Inside, a crime scene photographer spoke to the medical examiner, who was pulling off his gloves, clearly finished with his examination of the body. Dr. Seth Rutledge looked up as they entered, his face brightening as he spotted Mason and Ray. “Evening, detectives.” The men had met over several corpses, but Mason preferred to meet the good-natured ME over a beer. Sadly, the corpses had outnumbered the beers.

“Hey, Doc.” Ray lifted a hand in greeting. “Whatcha got?”

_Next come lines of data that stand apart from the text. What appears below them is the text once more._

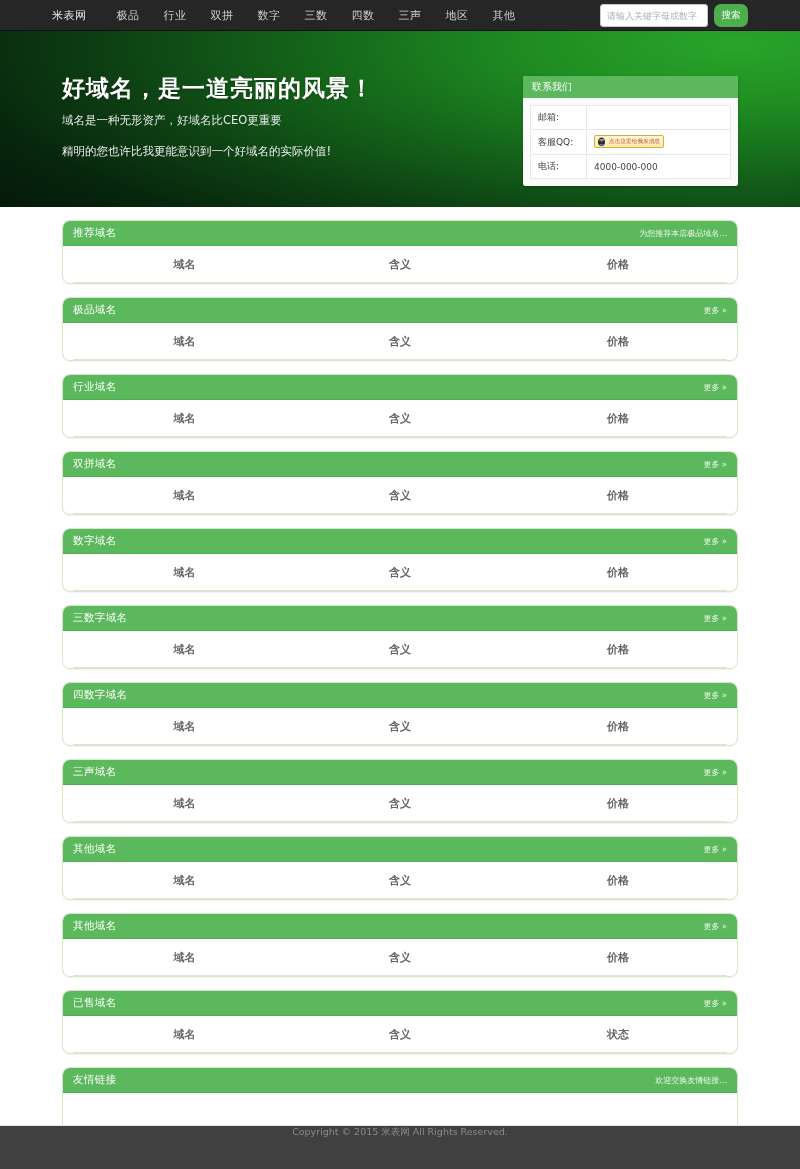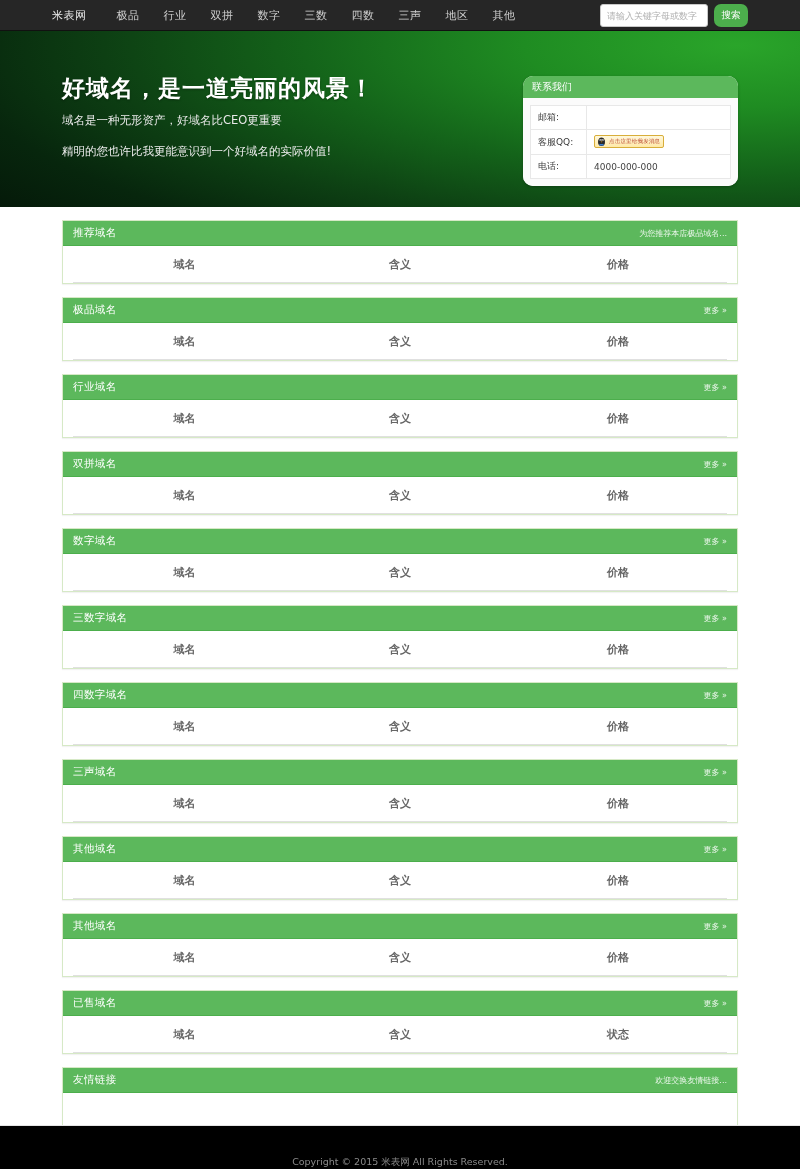"联系我们" .contact-box { border-radius: 10px -> 3px }
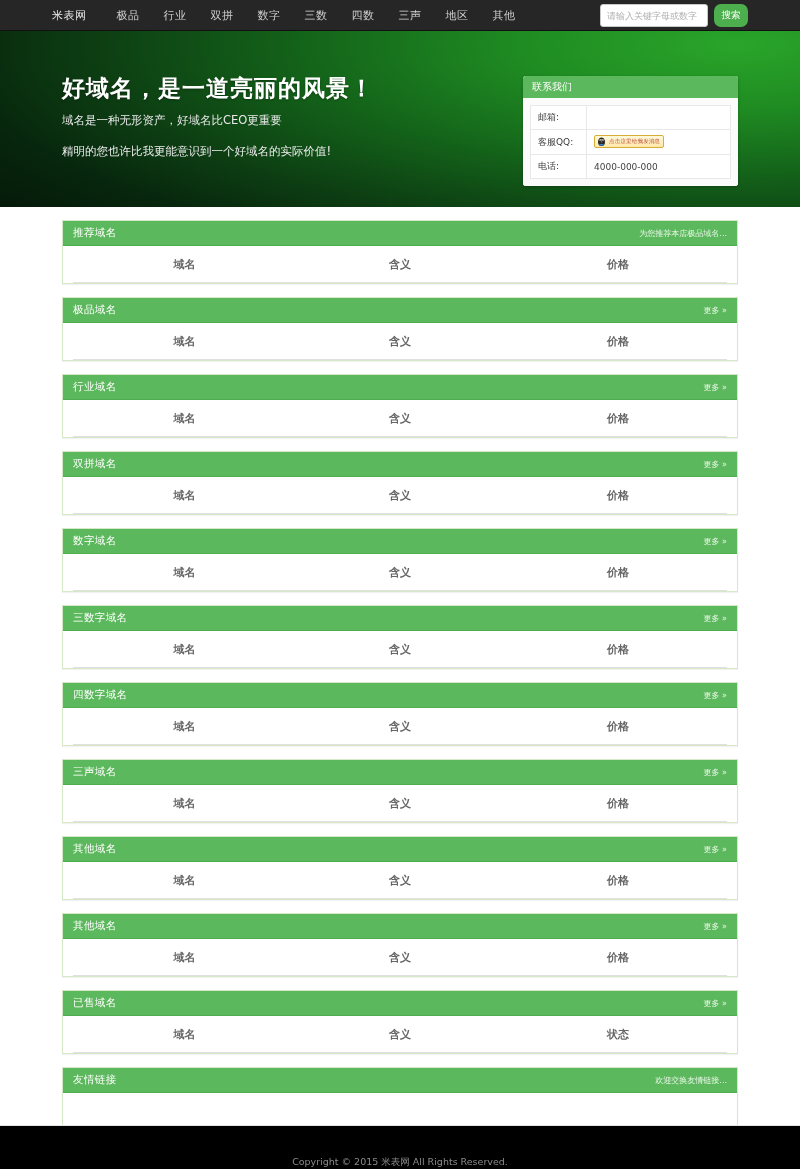"推荐域名" .panel { border-radius: 0 -> 8px }
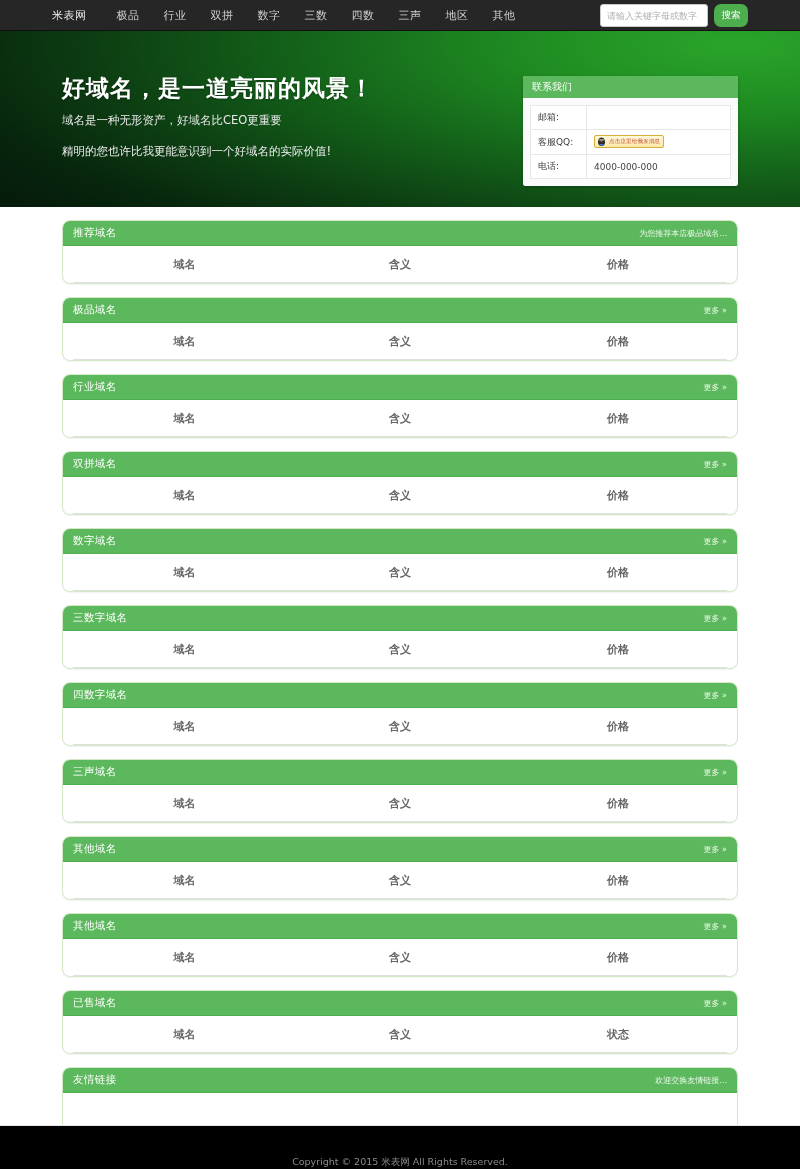"Copyright © 2015 米表网 All" .footer { align-items: flex-end -> flex-start; background: #000000 -> #404040 }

Mason took in the body. It was as Ava and Walter Borrego had described. Black from head to toe. Black Nike tennis shoes, black baggy athletic pants, black athletic jacket, mask. Tall. Not heavy. Someone had pulled up the mask to expose his face but left it covering most of his hair and what was left of his head. The face seemed young. Clean-shaven. Dark eyelashes and hair. Someone had closed the eyelids, but Mason wanted to see the eye color. Low murmurs told Mason that more people were in the rear of the restroom.

“Gunshot to the mouth.”

“With his rifle?” Zander asked.

“Yep. It’s not that hard when you’ve got long arms.” The medical examiner pointed at the sinks. “I think he balanced the butt of the gun on one of the sinks, shoved it in his mouth, and fired. See how he fell backward?”